A. I know. The point is I just don't believe that violent revolution works. I think it's proven not to work. For instance, Che Guevara very much believed in violent revolutions, and Che Guevara is one of my heroes on one level.
But violence tends to feed on itself. Che became very, very caught up in it at the end. He became mean. But it didn't matter what Che did in Latin America because of us. In the end, it didn't matter because we were here, and we were too powerful, and we simply weren't going to allow it to happen. There were huge amounts of money invested in South America. Those are natural resources that we are sitting on, and it's always been that way.
We've proven that we're willing to support any government no matter how fascist -- and they are fascist governments, nearly everyone we back up in South America -- rather than deal with a socialist government in our hemisphere.
If you ask me what I call myself, I think that I was born here, my children are growing up here -- I think I'm a non-nationalist patriot. I don't believe in nationalism, period. I think as soon as you start thinking that you're entitled because you belong to any one club, you're in trouble, and you're causing trouble.
You can love where you come from, and you can love the culture that you come from, and I do. But am I committed to living in the United States for the rest of my life no matter what? There is a point at which I will f---ing leave! I haven't reached it yet. So far, I still believe that I can make a difference by staying, and there's no way I'm leaving right now.
Q. How does a democratic revolution in people's thinking start in this country?
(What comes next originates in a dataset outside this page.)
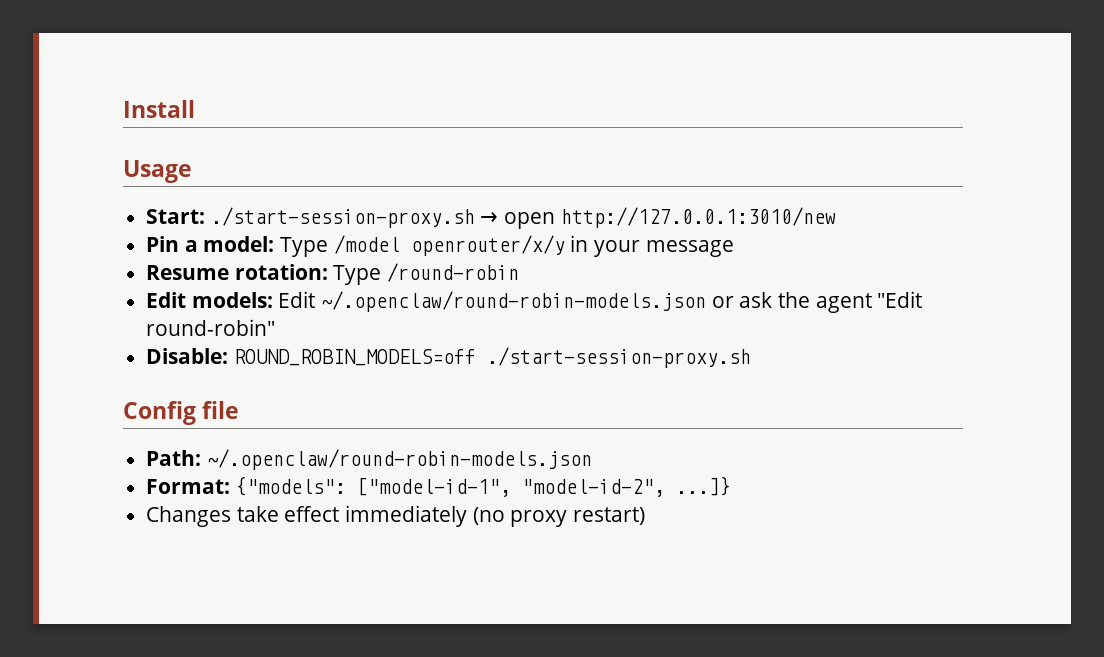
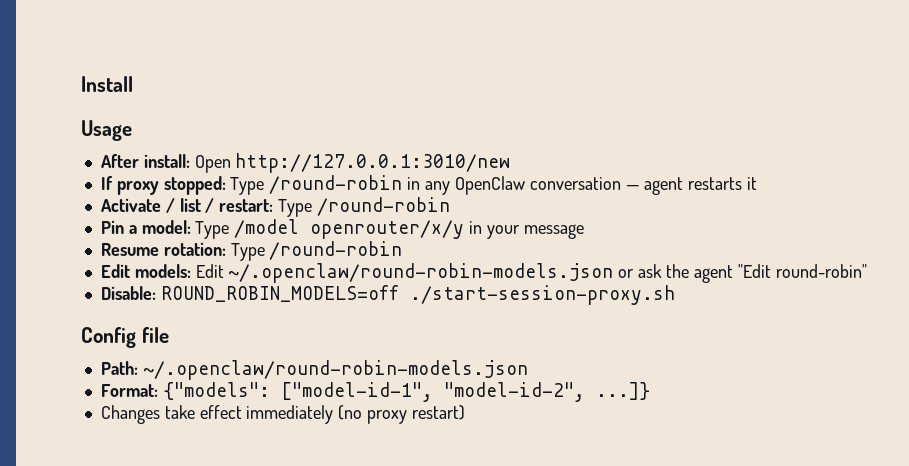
- Start: ./start-session-proxy.sh → open http://127.0.0.1:3010/new
+ After install: Open http://127.0.0.1:3010/new
+ If proxy stopped: Type /round-robin in any OpenClaw conversation — agent restarts it
+ Activate / list / restart: Type /round-robin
A. I think it happened in the '60s, and I think it happened, really, originally, during the Depression. A form of socialism was embraced in this country because we had to. It's not like Franklin Roosevelt was a f---ing revolutionary. He was definitely a rich guy, but he had to deal with it. And as soon as that happened, they -- the big scary they we're always referring to -- they knew they couldn't stop it. They knew that there was no way.
So the first thing that happened was that they established term limits to make sure it never f---ing happened again. I think it's ridiculous you can only be president of the United States for eight years, as long as we don't rig elections, like what happened in Florida. I think I would feel better if we did away with the Electoral College. But there's a lot of stuff that'll never happen because this is America.
We don't need a campaign finance regulatory statute in any sort if we just gave away the airtime, but we're not going to do that. The airwaves are public, and the FCC does exist to be a custodian of the airwaves for the people of the United States, but the FCC is not doing that right now.
Q. Your tune "F the CC" isn't going to get you any radio play.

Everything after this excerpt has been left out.